Argumentos para una disidencia desde el trascendentalismo

Si es cierto que en los Dos ensayos sobre el gobierno civil se afirma que “nadie puede perjudicar a otro en su vida, salud, libertad o posesiones” (Locke, 1996 [1690]), no lo es menos que se hace en base a la razón, así como a una marcada concepción del individuo como ser moralmente libre. Por ello es importante comprender que “razón” remite aquí al concepto lockeano de ley natural, que se apoyaría en una especie de universalidad de la conciencia, así como en una suerte de principio superior de naturaleza divina. No nos interesa tanto el carácter teológico de este viejo planteamiento como la posibilidad que ofrece de actuar ética, pero alternativamente; expresado de una forma más kantiana, de actuar desde el sometimiento a la disciplina de la propia razón, lo que no supondría renunciar a los imperativos, pero sí permitiría disidir. De esta manera, la actuación bajo propia responsabilidad, orientada a no perjudicar al ni al otro en su salud, bien podría identificarse con un ejercicio de obediencia disconforme, aunque sin perder de vista la desobediencia civil como “derecho a negar lealtad y oponerse al gobierno cuando su tiranía o su ineficacia sean desmesuradas o insoportables” (Thoreau, 2006 [1849]).

Hemos revisitado a Locke para señalar que la libertad individual no se asimila exactamente con la licencia de hacer lo que uno quiera, sino que se figura una prevalencia del cuidado del sí mismo y del otro, toda vez que “nadie mete la cabeza en el fuego innecesariamente” (Thoreau, 2006 [1849]). Aceptando que esta razón por naturaleza hace al individuo en sociedad proclive a la obligación moral, y aceptando también la universalidad del argumento, podemos arriesgarnos a afirmar que la ciudadanía tenderá mayoritariamente a evitar el empeoramiento de la situación pandémica. En el hecho de que la lógica coercitiva convenza de lo contrario, podríamos ver tanto una manía tiránica como un quiebro gubernamental que Agamben también consideraría perverso: aquella tenderá a responsabilizar a una sociedad insuficientemente adaptada a la «nueva realidad» de un eventual escenario desfavorable. Este aspecto concreto de la lógica estatificadora nos pone en el camino de una premisa disidente ex profeso: el ciudadano de a pie no tiene porqué aceptar su responsabilidad en ningún supuesto fallo de la sociedad frente a la pandemia; y mucho menos, a cuenta de una suavización de la coerción, practicamente presentada como una gracia de estado.

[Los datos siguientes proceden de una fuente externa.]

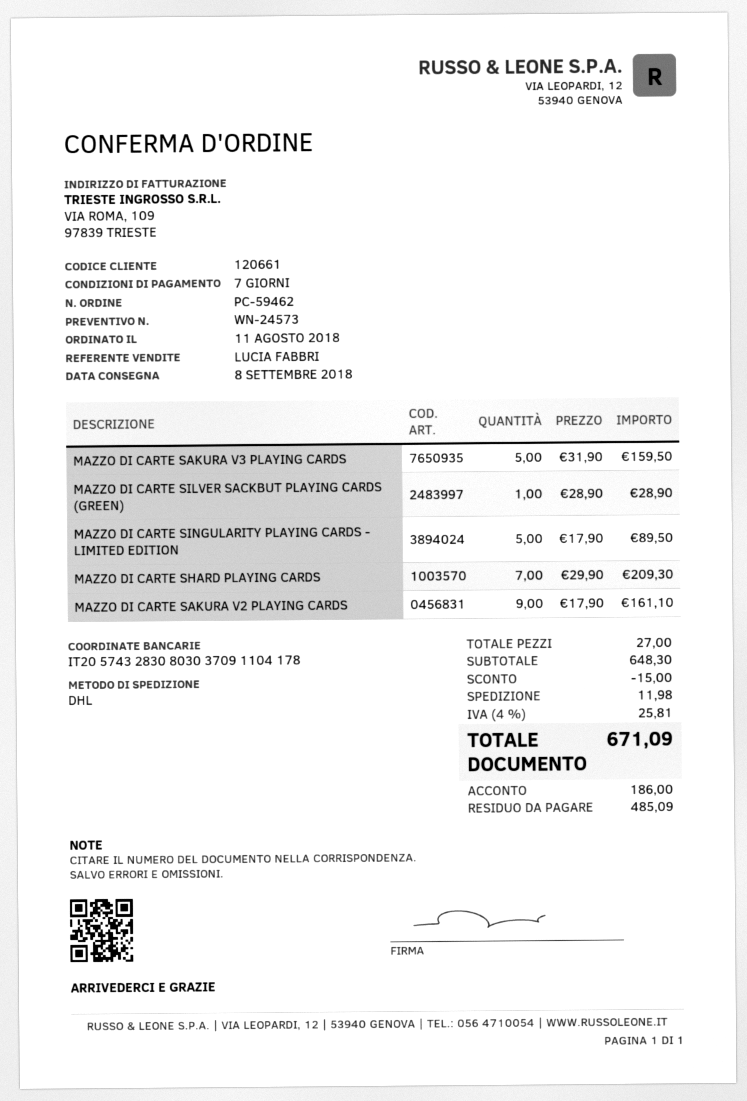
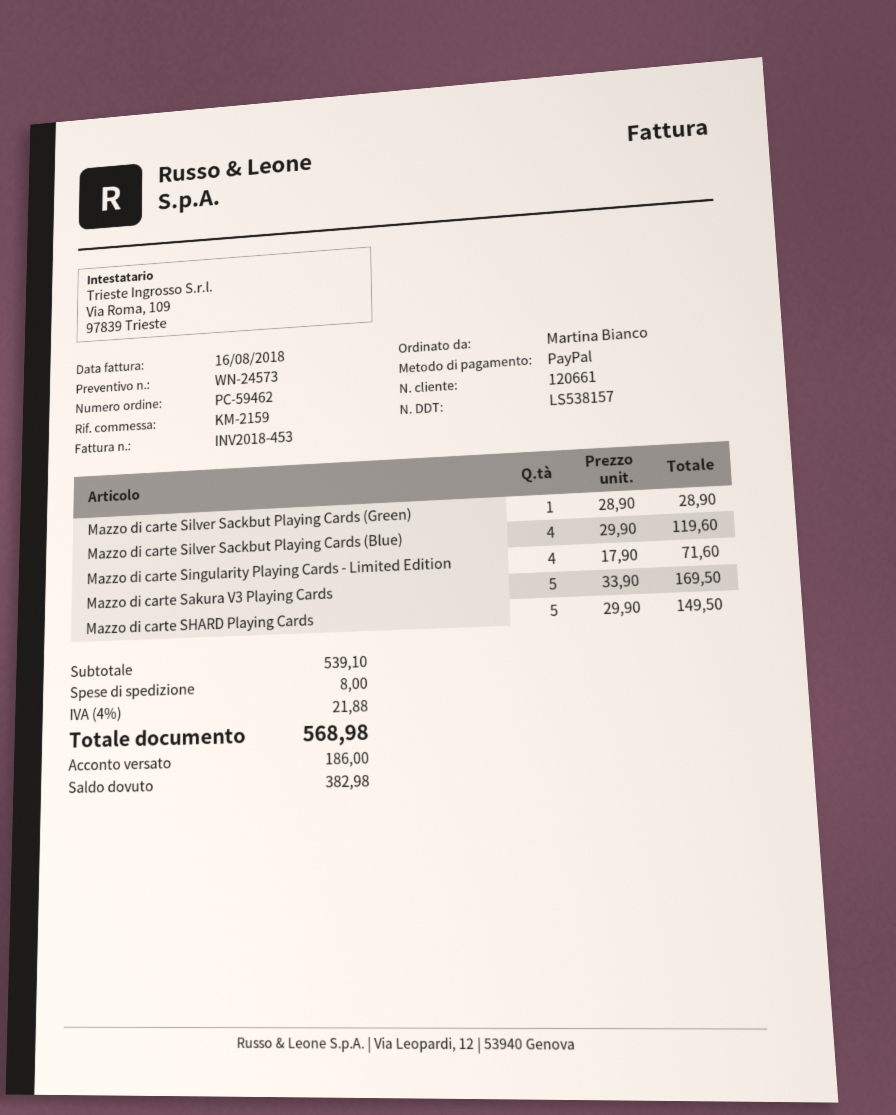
MAZZO DI CARTE SAKURA V3 PLAYING CARDS: 5 x 31.90 = 159.50 -> 5 x 33.90 = 169.50
MAZZO DI CARTE SINGULARITY PLAYING CARDS - LIMITED EDITION: 5 x 17.90 = 89.50 -> 4 x 17.90 = 71.60
MAZZO DI CARTE SHARD PLAYING CARDS: 7 x 29.90 = 209.30 -> 5 x 29.90 = 149.50
MAZZO DI CARTE SAKURA V2 PLAYING CARDS: 9 x 17.90 = 161.10 -> none
Mazzo di carte Silver Sackbut Playing Cards (Blue): none -> 4 x 29.90 = 119.60
subtotal: 648.30 -> 539.10
discount: 15.00 -> none
shipping: 11.98 -> 8.00
tax: 4% = 25.81 -> 4% = 21.88
total: 671.09 -> 568.98
balance: 485.09 -> 382.98

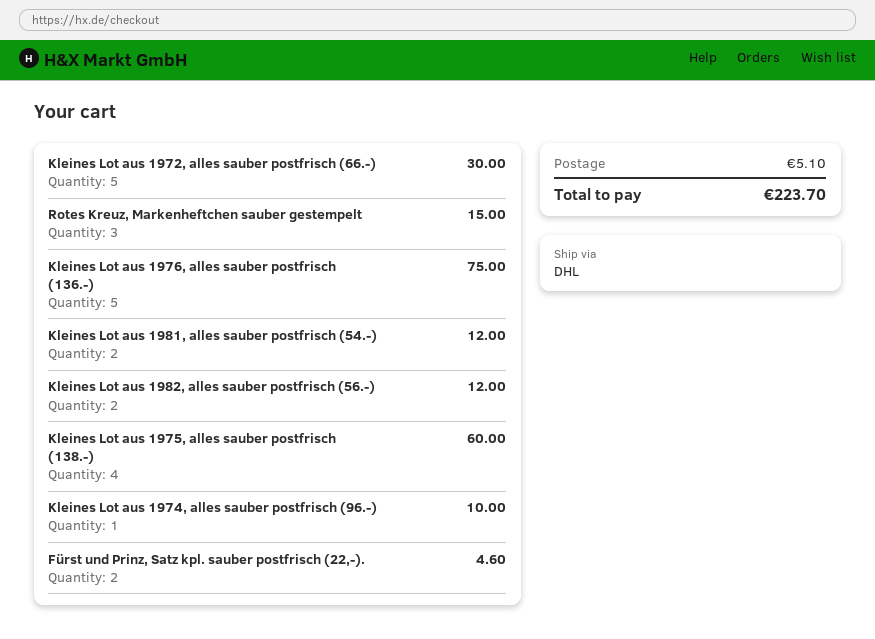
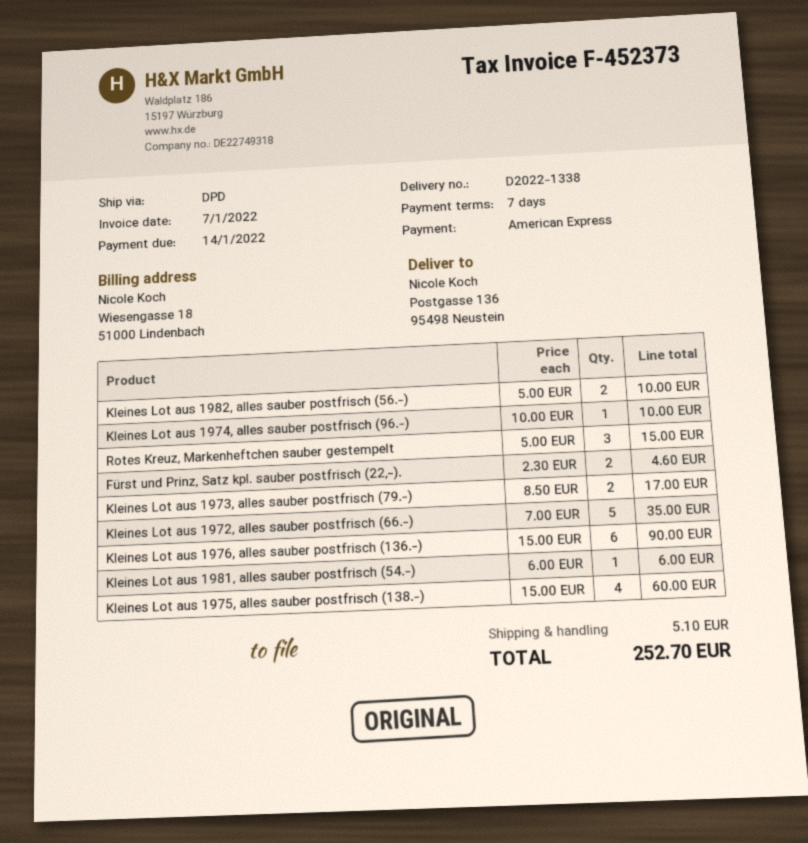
shipping method: DHL -> DPD
Kleines Lot aus 1972, alles sauber postfrisch (66.-): 5 for 30.00 -> 5 for 35.00
Kleines Lot aus 1976, alles sauber postfrisch (136.-): 5 for 75.00 -> 6 for 90.00
Kleines Lot aus 1981, alles sauber postfrisch (54.-): 2 for 12.00 -> 1 for 6.00
Kleines Lot aus 1982, alles sauber postfrisch (56.-): 2 for 12.00 -> 2 for 10.00
Kleines Lot aus 1973, alles sauber postfrisch (79.-): none -> 2 for 17.00
total: 223.70 -> 252.70

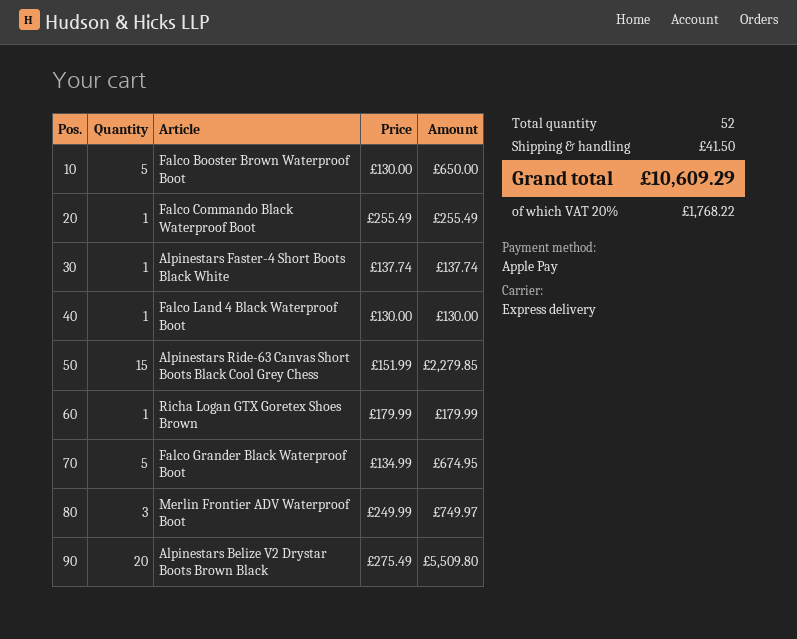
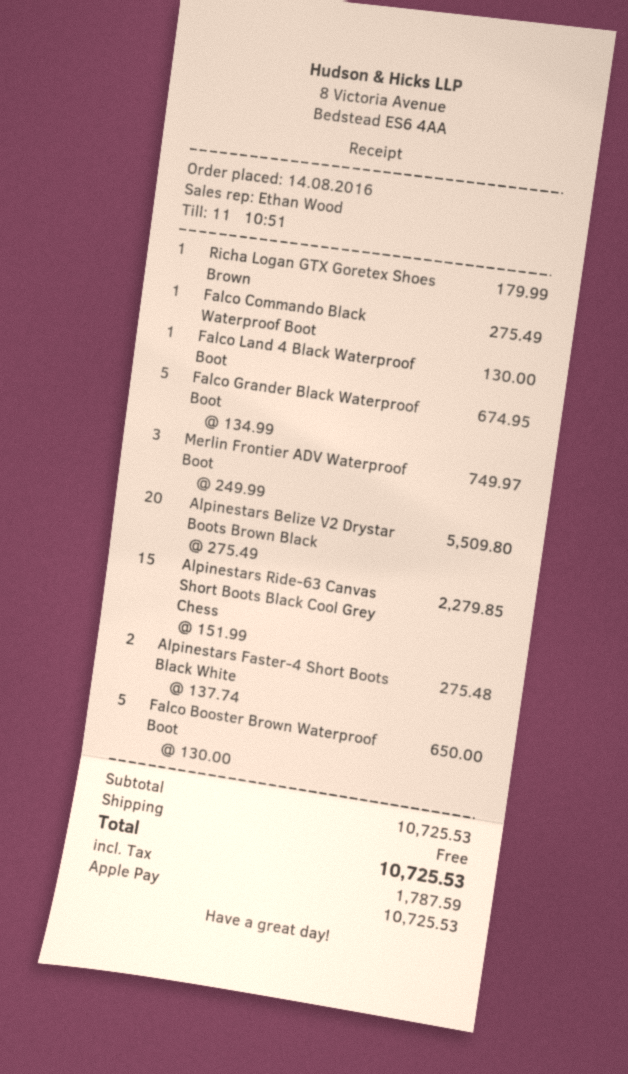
Falco Commando Black Waterproof Boot: 1 x 255.49 = 255.49 -> 1 x 275.49 = 275.49
Alpinestars Faster-4 Short Boots Black White: 1 x 137.74 = 137.74 -> 2 x 137.74 = 275.48
shipping: 41.50 -> 0.00
tax: 1768.22 -> 1787.59
total: 10609.29 -> 10725.53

Seguidas a esta especie de dádiva, las apelaciones gubernamentales a la propia responsabilidad no cambian el hecho de que esta haya quedado constreñida a parcelas sociales cada vez más angostas e inciertas, especialmente bajo amenaza de implementación de las medidas duras y en el contexto de un clima social enrarecido. Así es que, en resumen, tanto los derechos individuales como la libertad contractual han sufrido daños que serán muy difíciles de reparar. De ahí que nos inspiremos en el derecho a la desobediencia del que Thoreau habla en sus escritos políticos, y que lo entendamos como un ejercicio de obediencia a esa lógica superior que hemos esbozado. Claro que la confianza en el sí mismo ha dejado de ser simplemente “una aversión” para la sociedad (Emerson, 2009 [1841]) y se ha convertido en un doble desafío: potencialmente ante la ley, pero también ante una res populi vigilante y embrutecida. Solo nos queda oponer una argumentación trascendente y capaz de penetrar el denso velo del relato hacia una razón inmanente, aunque ello suponga incurrir en las viejas ingenuidades idealistas y exponerse a contundentes líneas contrargumentales. A modo de coda, solo añadir que romper el silencio clamoroso y casi unánime de la intelligentsia sería todo un logro para estos párrafos, ansiosos y abrumados por una discusión que no termina de producirse.